Defense and prosecuting attorneys argued before a judge Friday in Lewiston on whether or not information about a deal with a witness should have been disclosed before a trial.
It’s now up to the judge to decide whether or not to dismiss the case.
Eric S. Taylor was indicted by a grand jury in April 2023 on charges of involuntary manslaughter and delivering fentanyl, a controlled substance, both felonies. Police conducted an investigation connecting Taylor’s delivery of fentanyl to the death of Samantha G. Russell. He pleaded guilty in February to involuntary manslaughter and possession of fentanyl just before his trial was scheduled to take place.
Taylor was scheduled to be sentenced July 12, but several motions were filed in June to stay his sentencing. Public defender Lawrence Moran also filed motions to dismiss the case with prejudice or reopen discovery, which is the process for attorneys to share evidence in a case that will be used at trial. At a hearing in July, 2nd District Judge Mark Monson addressed the concerns, and set the hearing that took place Friday at the Nez Perce County Courthouse.
Both Moran and Nez Perce County Chief Deputy Prosecutor April Smith summed up their arguments before Monson in a hearing that took a little more than an hour. The issue is related to a witness who was scheduled to testify at the Taylor’s trial. The witness had charges against her dismissed, as did one of her family members. And another family member went to a treatment court.
The defense argued that the information about the deal should have been disclosed before the trial. Moran alleged that not letting the defense know about the information was prosecutorial misconduct. Moran asked the court to sanction the prosecutor’s office with a dismissal of the case with prejudice, which would also prevent the state from future similar actions.
“We ask for dismissal as a sanction for the state’s own misconduct,” Moran said.

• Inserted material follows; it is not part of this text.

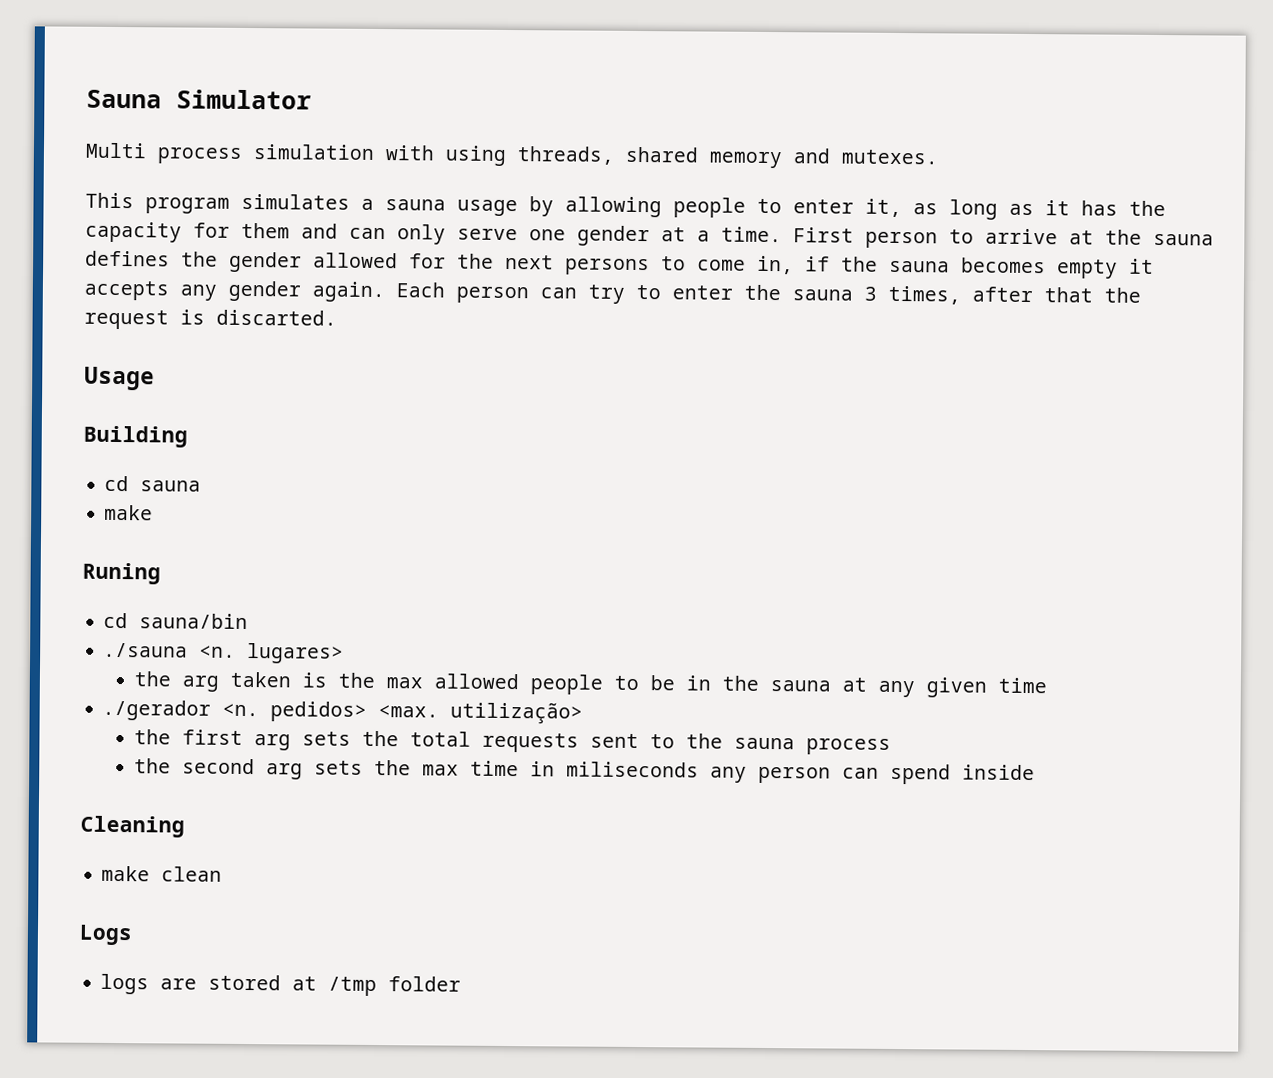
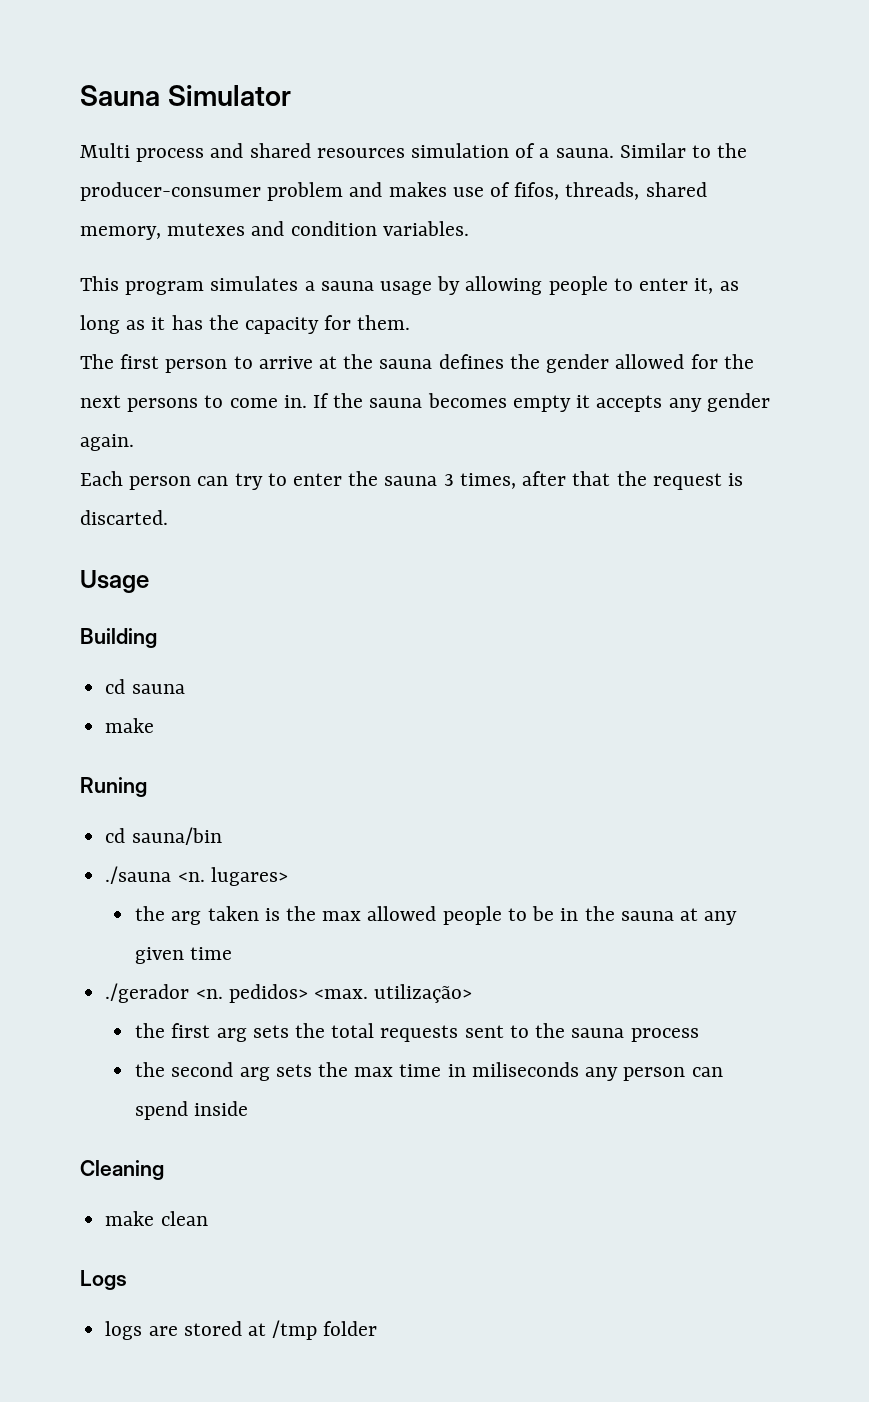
[253,144,938,169] simulation with using threads, shared memory and mutexes. -> [210,143,748,158] [80,182,707,201] [80,221,469,240] and shared resources simulation of a sauna. Similar to the producer-consumer problem and makes use of fifos, threads, shared memory, mutexes and condition variables.
[241,222,854,247] them and can only serve one gender at a time. First -> [357,315,411,330] [80,354,160,369] them. // The first
[757,255,830,275] in, if -> [283,393,330,408] in. If
(385, 292) none -> (134, 442) //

Smith argued before the court that the information was impeachment evidence, which is evidence used to discredit a witness’s testimony, and it doesn’t need to be disclosed before trial. She said that if the case had gone to trial, she would have told the defense about the arrangements.
“There’s a different standard for cases that have gone to trial,” she said. “What would have happened during the trial is all an assumption. Mr. Taylor pleaded guilty and the case law is still good.”
Monson said he would take the matter under advisement and scheduled sentencing or a status conference hearing for Sept. 18. He told the attorneys he would have a decision by then.
During the hearing, Monson asked Moran when he found out about the deal with the witness. Monson was the presiding judge at the trial and said he was at the courthouse in a separate courtroom discussing the plea agreement as the jury pool was waiting in another courtroom.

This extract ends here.